In 2014, the MLA’s Task Force on Doctoral Study in Modern Language and Literature released a groundbreaking report that made ten recommendations for improving and reimagining PhD education. The members of the task force wrote: “We as members of the scholarly community must insist on maintaining excellence in our research and teaching by recognizing the wide range of intellectual paths through which we produce new knowledge.”

The task force’s emphasis on the “wide range of intellectual paths” reflects the changing nature of research in the humanities, which is increasingly digital and interdisciplinary, and the shifting landscape of post-PhD employment. From admissions practices to teaching preparation to the dissertation, the task force calls on programs to fundamentally rethink the standard practices of doctoral education to encourage new forms of scholarship and prepare students for careers that may not be spent in the postsecondary classroom.

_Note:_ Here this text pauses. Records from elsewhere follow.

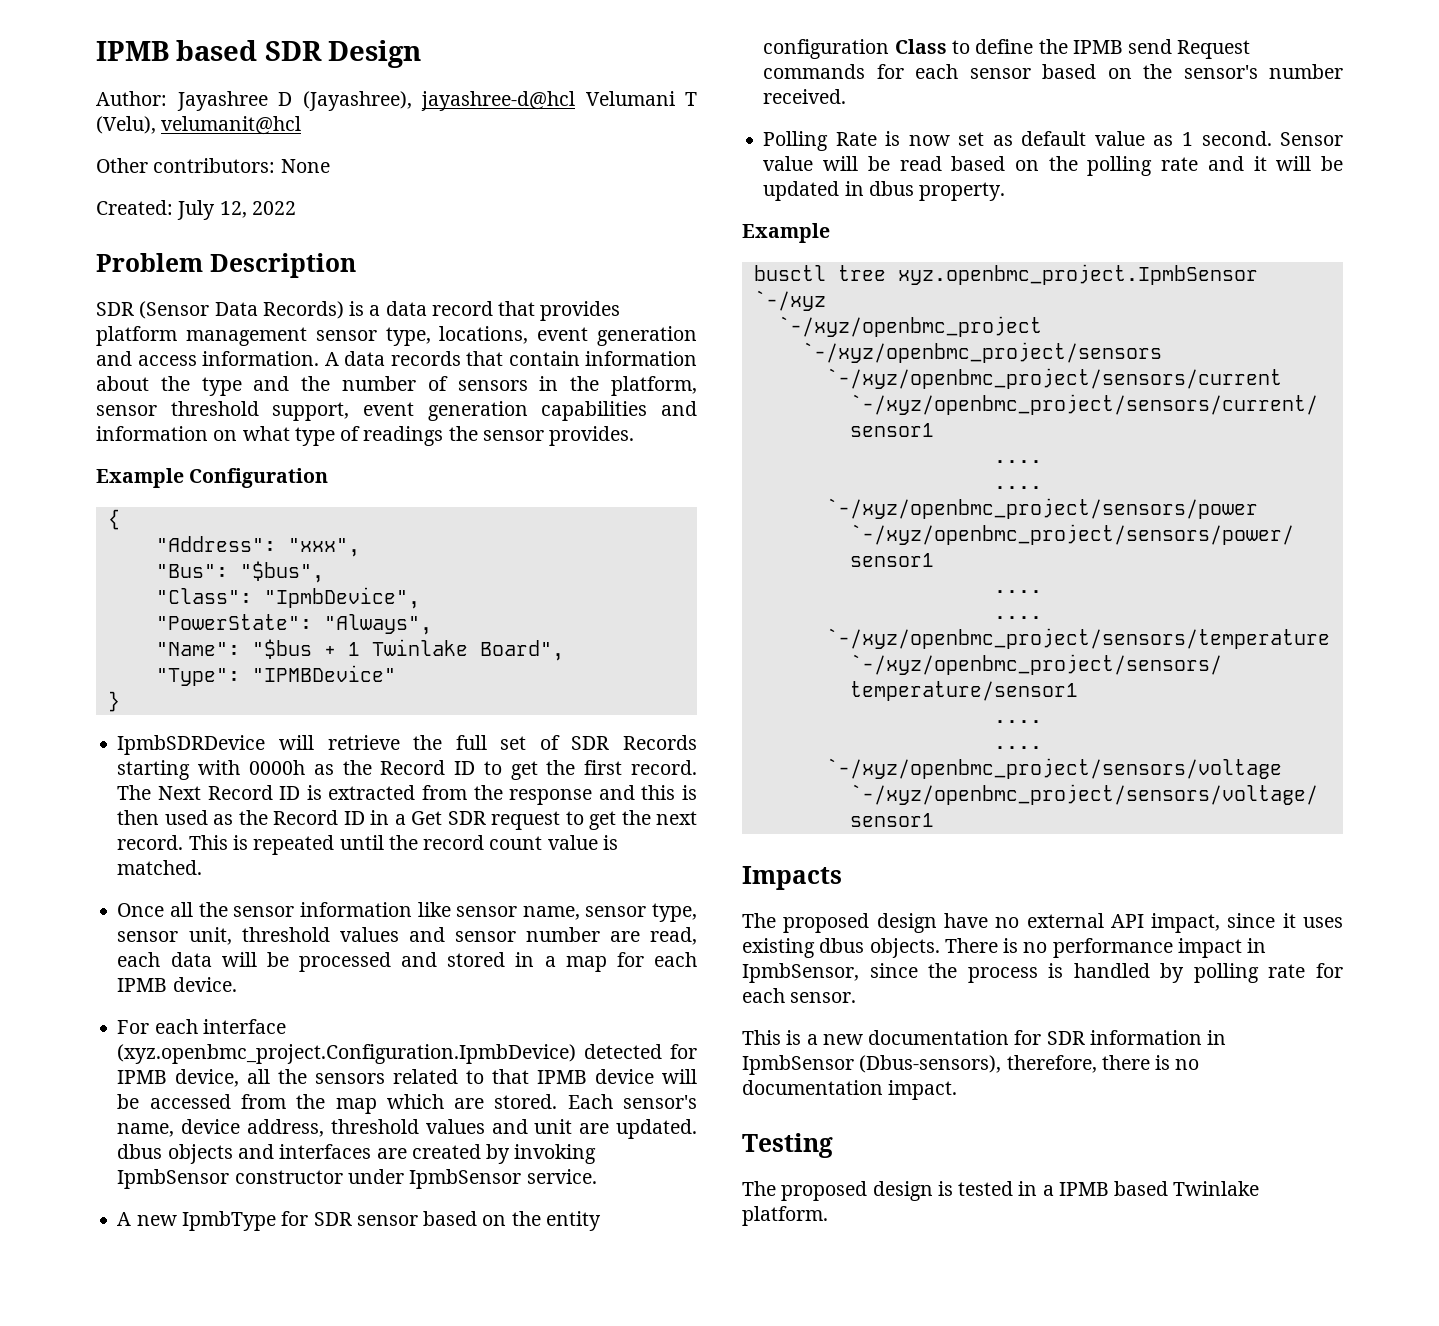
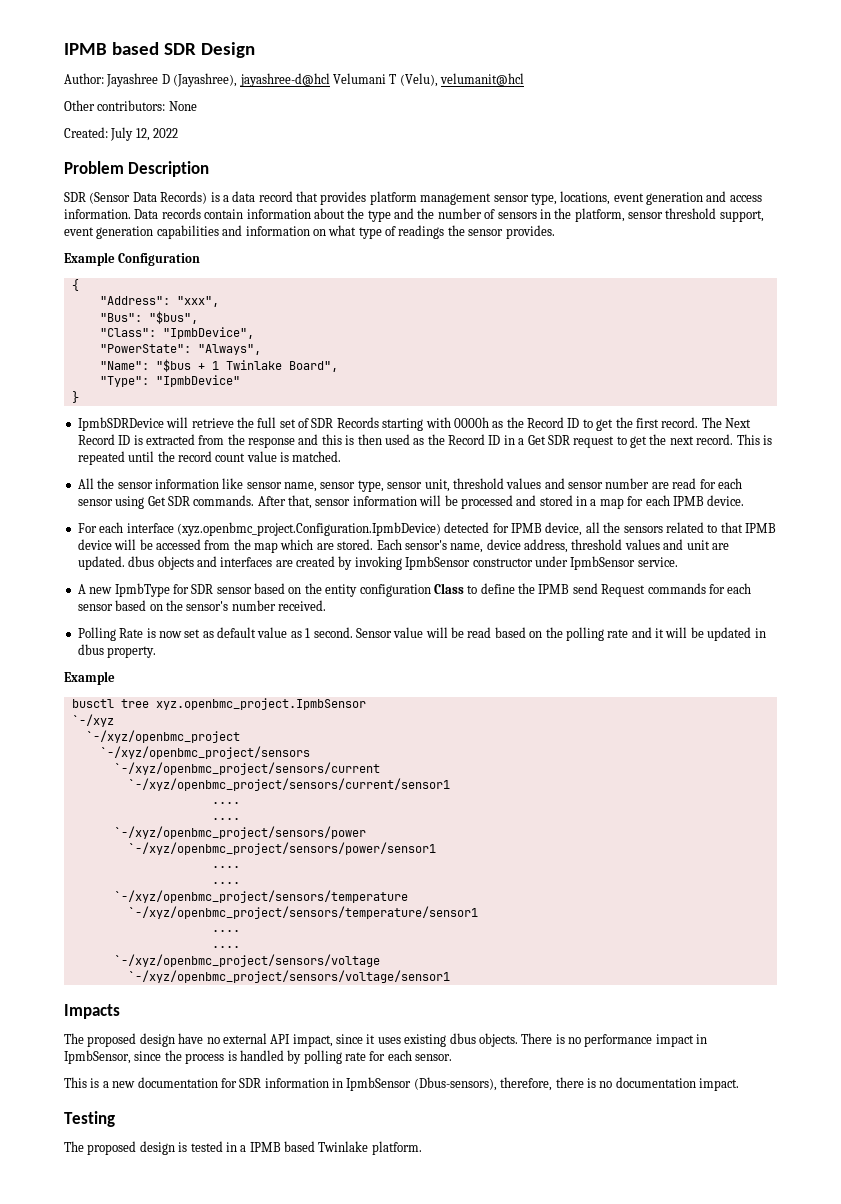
- A data records that contain information about the type and the number of sensors in the platform, sensor threshold support, event generation capabilities and information on what type of readings the sensor provides.
+ Data records contain information about the type and the number of sensors in the platform, sensor threshold support, event generation capabilities and information on what type of readings the sensor provides.
- "Type": "IPMBDevice"
+ "Type": "IpmbDevice"
- Once all the sensor information like sensor name, sensor type, sensor unit, threshold values and sensor number are read, each data will be processed and stored in a map for each IPMB device.
+ All the sensor information like sensor name, sensor type, sensor unit, threshold values and sensor number are read for each sensor using Get SDR commands. After that, sensor information will be processed and stored in a map for each IPMB device.

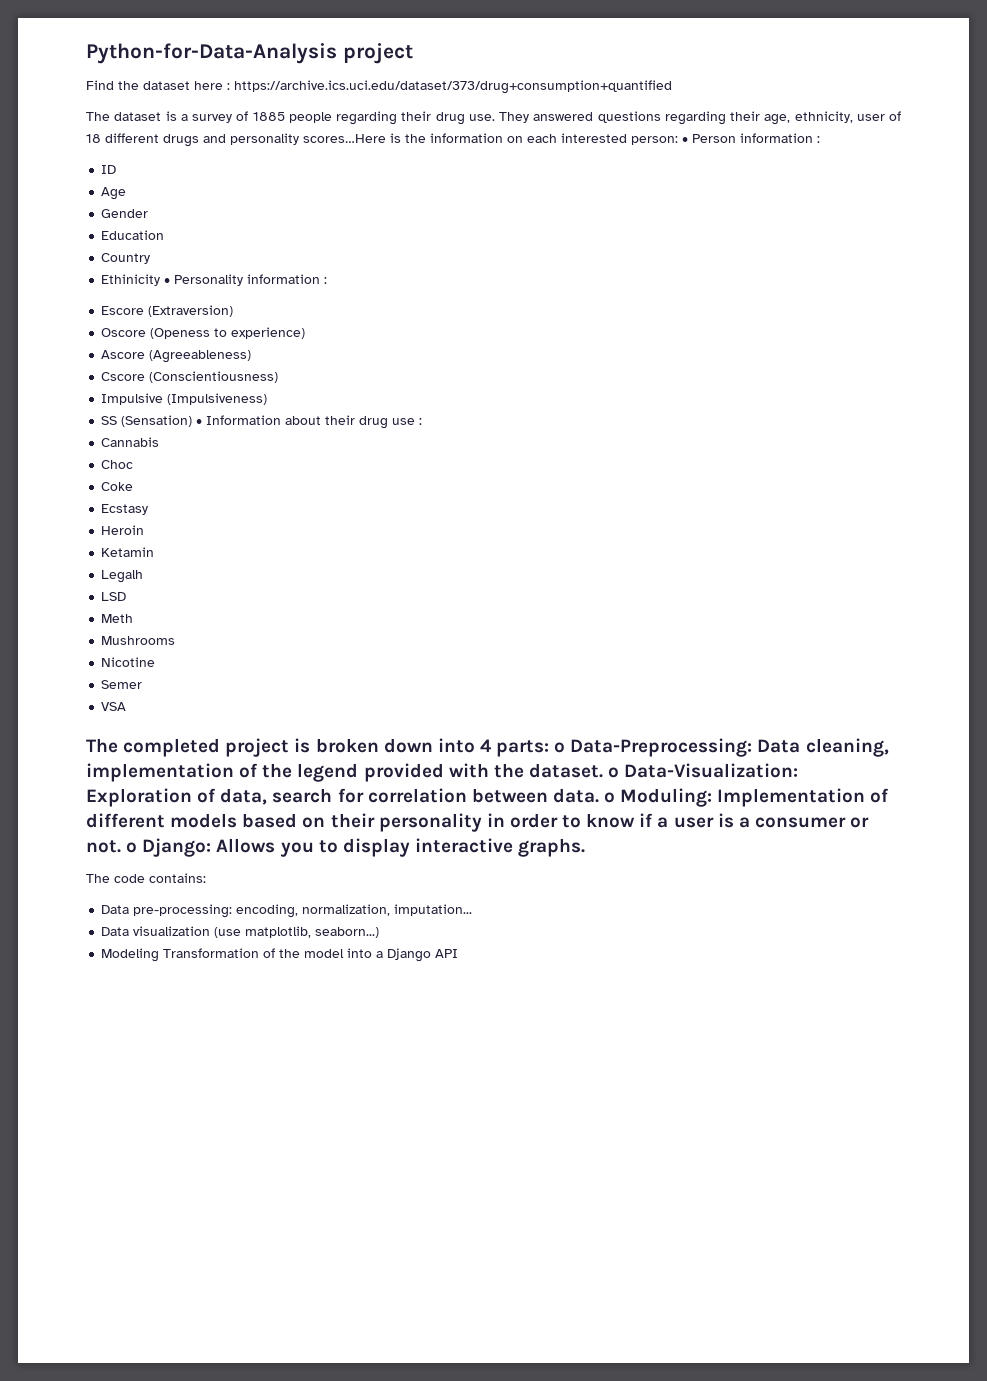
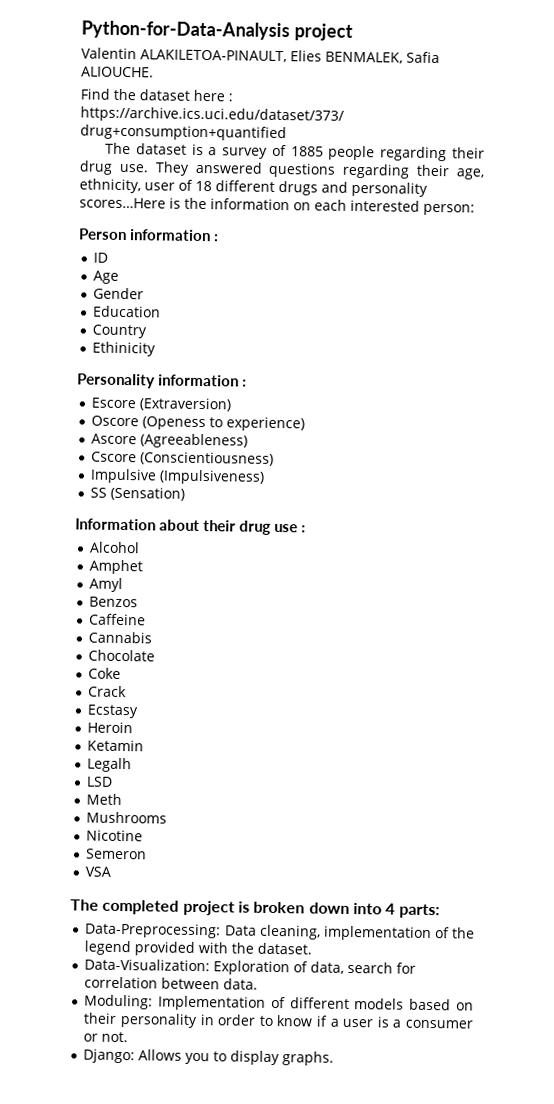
+ Valentin ALAKILETOA-PINAULT, Elies BENMALEK, Safia ALIOUCHE.
- They answered questions regarding their age, ethnicity, user of 18 different drugs and personality scores…Here is the information on each interested person: • Person information :
+ They answered questions regarding their age, ethnicity, user of 18 different drugs and personality scores…Here is the information on each interested person:
+ Person information :
- Ethinicity • Personality information :
+ Ethinicity
+ Personality information :
- SS (Sensation) • Information about their drug use :
+ SS (Sensation)
+ Information about their drug use :
+ Alcohol
+ Amphet
+ Amyl
+ Benzos
+ Caffeine
- Choc
+ Chocolate
+ Crack
- Semer
+ Semeron
- The completed project is broken down into 4 parts: o Data-Preprocessing: Data cleaning, implementation of the legend provided with the dataset. o Data-Visualization: Exploration of data, search for correlation between data. o Moduling: Implementation of different models based on their personality in order to know if a user is a consumer or not. o Django: Allows you to display interactive graphs.
+ The completed project is broken down into 4 parts:
+ Data-Preprocessing: Data cleaning, implementation of the legend provided with the dataset.
+ Data-Visualization: Exploration of data, search for correlation between data.
+ Moduling: Implementation of different models based on their personality in order to know if a user is a consumer or not.
+ Django: Allows you to display graphs.
- The code contains:
- Data pre-processing: encoding, normalization, imputation...
- Data visualization (use matplotlib, seaborn...)
- Modeling Transformation of the model into a Django API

In the years since it was published, the task force report has given rise to a number of programs. The MLA’s research unit undertook a study of the problem of time to degree, as well as PhD employment. In 2015, with funding from the Andrew W. Mellon Foundation, the MLA launched Connected Academics, which aims to expand career horizons for PhDs. At Georgetown University, the German department reviewed its PhD program’s outcomes and made significant program changes that correspond with several of the task force’s recommendations. Finally, Vanderbilt University launched an interdisciplinary joint PhD program in comparative media analysis and practice designed to prepare students for careers both inside and outside the academy.